§ Directions for this task
How many lines of the listing below contain "color"? State the number alone.
Top of Source records
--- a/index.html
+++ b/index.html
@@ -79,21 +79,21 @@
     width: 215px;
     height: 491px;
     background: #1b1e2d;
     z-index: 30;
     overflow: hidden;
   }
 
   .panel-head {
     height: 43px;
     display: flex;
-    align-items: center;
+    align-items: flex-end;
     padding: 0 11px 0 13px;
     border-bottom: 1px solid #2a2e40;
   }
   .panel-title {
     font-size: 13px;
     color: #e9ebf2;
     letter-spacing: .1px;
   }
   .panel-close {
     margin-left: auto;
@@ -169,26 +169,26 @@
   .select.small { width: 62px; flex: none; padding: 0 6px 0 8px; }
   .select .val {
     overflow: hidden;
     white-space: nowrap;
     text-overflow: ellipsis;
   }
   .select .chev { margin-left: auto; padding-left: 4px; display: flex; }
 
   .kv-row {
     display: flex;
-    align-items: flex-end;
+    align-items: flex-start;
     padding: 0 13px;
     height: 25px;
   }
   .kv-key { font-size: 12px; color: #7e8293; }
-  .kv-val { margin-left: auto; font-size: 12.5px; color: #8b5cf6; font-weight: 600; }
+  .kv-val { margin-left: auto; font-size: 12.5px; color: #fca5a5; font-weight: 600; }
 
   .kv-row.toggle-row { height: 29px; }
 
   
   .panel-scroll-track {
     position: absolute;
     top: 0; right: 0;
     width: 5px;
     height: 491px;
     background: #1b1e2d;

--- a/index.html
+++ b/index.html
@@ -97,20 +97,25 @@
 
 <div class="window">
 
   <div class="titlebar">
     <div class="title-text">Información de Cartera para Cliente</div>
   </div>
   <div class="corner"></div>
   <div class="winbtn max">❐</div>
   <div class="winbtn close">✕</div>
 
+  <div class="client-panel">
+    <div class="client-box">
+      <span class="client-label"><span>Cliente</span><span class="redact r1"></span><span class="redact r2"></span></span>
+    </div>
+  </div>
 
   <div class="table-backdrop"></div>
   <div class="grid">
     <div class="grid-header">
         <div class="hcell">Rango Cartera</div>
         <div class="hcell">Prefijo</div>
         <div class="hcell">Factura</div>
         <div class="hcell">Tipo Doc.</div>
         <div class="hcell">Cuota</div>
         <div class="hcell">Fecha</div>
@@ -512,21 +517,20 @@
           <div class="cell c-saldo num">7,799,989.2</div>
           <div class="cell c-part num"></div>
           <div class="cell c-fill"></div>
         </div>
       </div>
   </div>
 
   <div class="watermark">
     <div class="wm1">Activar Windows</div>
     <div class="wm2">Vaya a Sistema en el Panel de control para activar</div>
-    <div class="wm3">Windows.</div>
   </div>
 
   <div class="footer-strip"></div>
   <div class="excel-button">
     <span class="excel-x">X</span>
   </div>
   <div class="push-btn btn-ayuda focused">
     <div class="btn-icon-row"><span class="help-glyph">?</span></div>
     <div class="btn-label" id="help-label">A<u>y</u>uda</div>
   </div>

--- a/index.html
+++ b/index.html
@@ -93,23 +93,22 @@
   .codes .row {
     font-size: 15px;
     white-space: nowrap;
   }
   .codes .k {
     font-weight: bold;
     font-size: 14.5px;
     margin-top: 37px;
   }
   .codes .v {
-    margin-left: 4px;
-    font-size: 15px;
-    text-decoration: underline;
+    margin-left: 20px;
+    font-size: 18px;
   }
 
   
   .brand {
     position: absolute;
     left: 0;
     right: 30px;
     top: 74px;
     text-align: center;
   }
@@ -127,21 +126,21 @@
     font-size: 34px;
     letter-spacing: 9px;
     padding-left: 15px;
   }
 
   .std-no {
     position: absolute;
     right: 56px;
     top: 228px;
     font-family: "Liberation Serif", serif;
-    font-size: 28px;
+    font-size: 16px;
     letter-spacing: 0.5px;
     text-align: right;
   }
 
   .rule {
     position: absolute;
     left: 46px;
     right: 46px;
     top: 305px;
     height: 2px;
Bottom of Source records
§ Answer
4